Task: Set down every entry again exactly as it stands below.

Source material:
Start of Block
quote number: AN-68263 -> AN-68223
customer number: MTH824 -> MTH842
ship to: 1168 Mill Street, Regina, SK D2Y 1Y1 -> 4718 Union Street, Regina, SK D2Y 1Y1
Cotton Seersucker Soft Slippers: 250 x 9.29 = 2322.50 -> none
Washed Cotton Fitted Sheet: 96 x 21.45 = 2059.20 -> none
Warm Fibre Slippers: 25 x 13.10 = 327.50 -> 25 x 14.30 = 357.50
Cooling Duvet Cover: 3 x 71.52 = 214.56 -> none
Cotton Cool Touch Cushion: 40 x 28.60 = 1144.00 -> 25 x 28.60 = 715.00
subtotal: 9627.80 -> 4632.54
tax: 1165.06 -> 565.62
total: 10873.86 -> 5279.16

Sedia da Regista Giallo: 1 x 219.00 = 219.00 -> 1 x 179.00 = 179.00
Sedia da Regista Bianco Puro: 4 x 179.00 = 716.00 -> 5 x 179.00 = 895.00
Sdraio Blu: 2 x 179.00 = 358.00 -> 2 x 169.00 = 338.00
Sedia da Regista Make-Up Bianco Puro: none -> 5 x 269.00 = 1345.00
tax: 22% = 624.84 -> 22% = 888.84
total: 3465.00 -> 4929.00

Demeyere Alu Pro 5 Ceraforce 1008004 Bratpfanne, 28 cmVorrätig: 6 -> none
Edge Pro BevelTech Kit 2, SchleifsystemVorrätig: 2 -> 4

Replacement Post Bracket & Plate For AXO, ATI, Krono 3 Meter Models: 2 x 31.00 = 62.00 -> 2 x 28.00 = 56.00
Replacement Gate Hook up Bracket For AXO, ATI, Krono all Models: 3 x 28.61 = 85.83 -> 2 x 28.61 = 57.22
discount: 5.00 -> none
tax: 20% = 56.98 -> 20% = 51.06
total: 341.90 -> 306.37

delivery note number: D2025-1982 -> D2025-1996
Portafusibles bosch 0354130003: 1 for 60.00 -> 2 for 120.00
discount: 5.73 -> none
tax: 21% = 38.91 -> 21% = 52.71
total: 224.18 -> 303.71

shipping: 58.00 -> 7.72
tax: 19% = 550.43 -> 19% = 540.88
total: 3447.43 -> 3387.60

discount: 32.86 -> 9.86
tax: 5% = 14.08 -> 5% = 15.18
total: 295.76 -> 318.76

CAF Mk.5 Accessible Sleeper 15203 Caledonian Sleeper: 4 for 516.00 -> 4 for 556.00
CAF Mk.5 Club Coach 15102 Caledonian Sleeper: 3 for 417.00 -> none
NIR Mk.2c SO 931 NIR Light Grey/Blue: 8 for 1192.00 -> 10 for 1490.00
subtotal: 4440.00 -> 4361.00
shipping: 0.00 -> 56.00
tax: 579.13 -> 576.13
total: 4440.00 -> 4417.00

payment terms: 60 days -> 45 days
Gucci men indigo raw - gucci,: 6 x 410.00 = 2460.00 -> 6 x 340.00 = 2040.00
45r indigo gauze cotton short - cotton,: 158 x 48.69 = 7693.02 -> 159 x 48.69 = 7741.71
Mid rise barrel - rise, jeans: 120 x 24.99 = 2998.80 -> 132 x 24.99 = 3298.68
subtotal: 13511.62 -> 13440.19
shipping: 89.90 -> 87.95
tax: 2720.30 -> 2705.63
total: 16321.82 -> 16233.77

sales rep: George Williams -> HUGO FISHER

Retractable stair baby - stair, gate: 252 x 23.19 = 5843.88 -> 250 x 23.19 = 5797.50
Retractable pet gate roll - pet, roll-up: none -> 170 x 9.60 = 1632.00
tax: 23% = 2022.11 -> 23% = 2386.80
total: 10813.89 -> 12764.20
End of Block
Result below:
quote number: AN-68263 -> AN-68223
customer number: MTH824 -> MTH842
ship to: 1168 Mill Street, Regina, SK D2Y 1Y1 -> 4718 Union Street, Regina, SK D2Y 1Y1
Cotton Seersucker Soft Slippers: 250 x 9.29 = 2322.50 -> none
Washed Cotton Fitted Sheet: 96 x 21.45 = 2059.20 -> none
Warm Fibre Slippers: 25 x 13.10 = 327.50 -> 25 x 14.30 = 357.50
Cooling Duvet Cover: 3 x 71.52 = 214.56 -> none
Cotton Cool Touch Cushion: 40 x 28.60 = 1144.00 -> 25 x 28.60 = 715.00
subtotal: 9627.80 -> 4632.54
tax: 1165.06 -> 565.62
total: 10873.86 -> 5279.16

Sedia da Regista Giallo: 1 x 219.00 = 219.00 -> 1 x 179.00 = 179.00
Sedia da Regista Bianco Puro: 4 x 179.00 = 716.00 -> 5 x 179.00 = 895.00
Sdraio Blu: 2 x 179.00 = 358.00 -> 2 x 169.00 = 338.00
Sedia da Regista Make-Up Bianco Puro: none -> 5 x 269.00 = 1345.00
tax: 22% = 624.84 -> 22% = 888.84
total: 3465.00 -> 4929.00

Demeyere Alu Pro 5 Ceraforce 1008004 Bratpfanne, 28 cmVorrätig: 6 -> none
Edge Pro BevelTech Kit 2, SchleifsystemVorrätig: 2 -> 4

Replacement Post Bracket & Plate For AXO, ATI, Krono 3 Meter Models: 2 x 31.00 = 62.00 -> 2 x 28.00 = 56.00
Replacement Gate Hook up Bracket For AXO, ATI, Krono all Models: 3 x 28.61 = 85.83 -> 2 x 28.61 = 57.22
discount: 5.00 -> none
tax: 20% = 56.98 -> 20% = 51.06
total: 341.90 -> 306.37

delivery note number: D2025-1982 -> D2025-1996
Portafusibles bosch 0354130003: 1 for 60.00 -> 2 for 120.00
discount: 5.73 -> none
tax: 21% = 38.91 -> 21% = 52.71
total: 224.18 -> 303.71

shipping: 58.00 -> 7.72
tax: 19% = 550.43 -> 19% = 540.88
total: 3447.43 -> 3387.60

discount: 32.86 -> 9.86
tax: 5% = 14.08 -> 5% = 15.18
total: 295.76 -> 318.76

CAF Mk.5 Accessible Sleeper 15203 Caledonian Sleeper: 4 for 516.00 -> 4 for 556.00
CAF Mk.5 Club Coach 15102 Caledonian Sleeper: 3 for 417.00 -> none
NIR Mk.2c SO 931 NIR Light Grey/Blue: 8 for 1192.00 -> 10 for 1490.00
subtotal: 4440.00 -> 4361.00
shipping: 0.00 -> 56.00
tax: 579.13 -> 576.13
total: 4440.00 -> 4417.00

payment terms: 60 days -> 45 days
Gucci men indigo raw - gucci,: 6 x 410.00 = 2460.00 -> 6 x 340.00 = 2040.00
45r indigo gauze cotton short - cotton,: 158 x 48.69 = 7693.02 -> 159 x 48.69 = 7741.71
Mid rise barrel - rise, jeans: 120 x 24.99 = 2998.80 -> 132 x 24.99 = 3298.68
subtotal: 13511.62 -> 13440.19
shipping: 89.90 -> 87.95
tax: 2720.30 -> 2705.63
total: 16321.82 -> 16233.77

sales rep: George Williams -> HUGO FISHER

Retractable stair baby - stair, gate: 252 x 23.19 = 5843.88 -> 250 x 23.19 = 5797.50
Retractable pet gate roll - pet, roll-up: none -> 170 x 9.60 = 1632.00
tax: 23% = 2022.11 -> 23% = 2386.80
total: 10813.89 -> 12764.20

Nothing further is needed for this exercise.